__AIM OF THE TASK__. All lines from the line containing "[357,792,669,804] [63,810,637,822] [63,828,321,840]" up to and including the last line of the entries must be written out exactly, with no others.
- - -
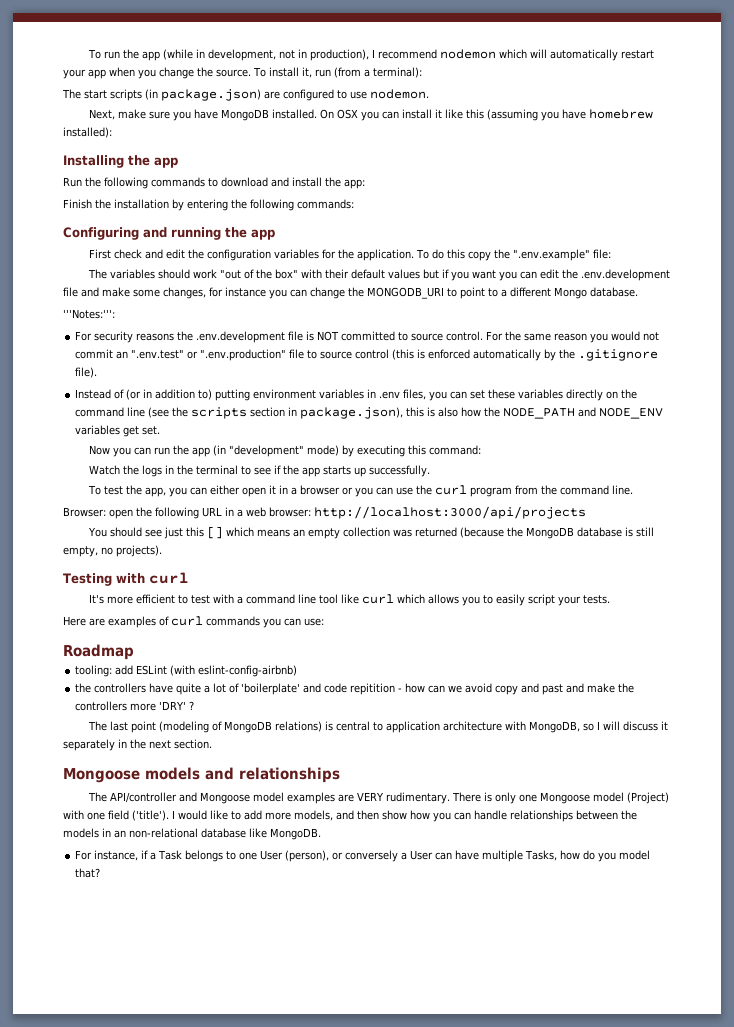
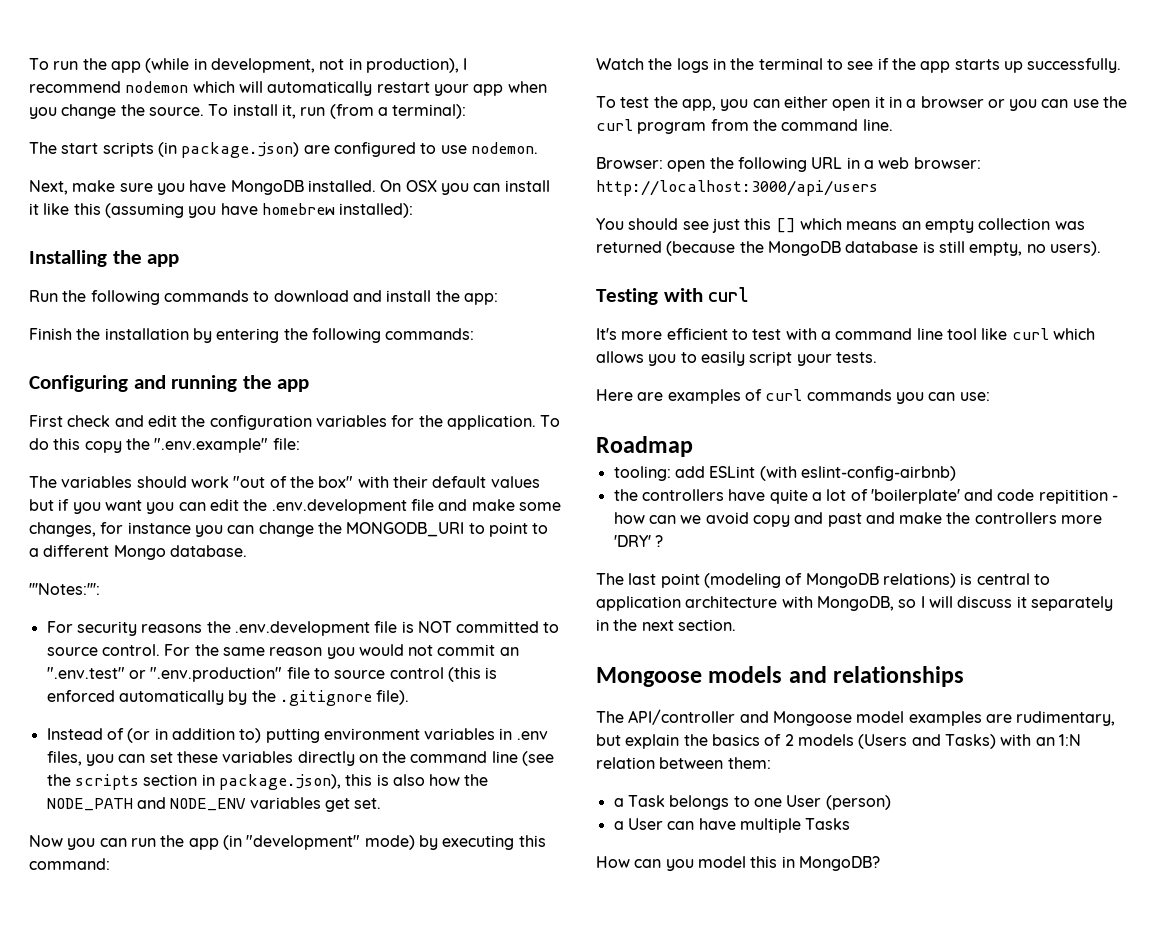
[314,506,586,519] http://localhost:3000/api/projects -> [596,180,878,196] http://localhost:3000/api/users
[116,545,162,557] projects). -> [1049,241,1101,256] users).
[357,792,669,804] [63,810,637,822] [63,828,321,840] [75,850,149,861] VERY rudimentary. There is only one Mongoose model (Project) with one field ('title'). I would like to add more models, and then show how you can handle relationships between the models in an non-relational database like MongoDB. // For instance, if -> [1016,711,1116,726] [596,734,1081,749] [596,757,771,769] rudimentary, but explain the basics of 2 models (Users and Tasks) with an 1:N relation between them: //
[285,850,399,862] (person), or conversely -> [825,795,891,810] (person) //
[525,850,651,862] [75,868,101,878] Tasks, how do you model that? -> [805,818,851,830] [596,856,880,871] Tasks // How can you model this in MongoDB?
- - -
__SOLUTION TO THE EXERCISE__.
[357,792,669,804] [63,810,637,822] [63,828,321,840] [75,850,149,861] VERY rudimentary. There is only one Mongoose model (Project) with one field ('title'). I would like to add more models, and then show how you can handle relationships between the models in an non-relational database like MongoDB. // For instance, if -> [1016,711,1116,726] [596,734,1081,749] [596,757,771,769] rudimentary, but explain the basics of 2 models (Users and Tasks) with an 1:N relation between them: //
[285,850,399,862] (person), or conversely -> [825,795,891,810] (person) //
[525,850,651,862] [75,868,101,878] Tasks, how do you model that? -> [805,818,851,830] [596,856,880,871] Tasks // How can you model this in MongoDB?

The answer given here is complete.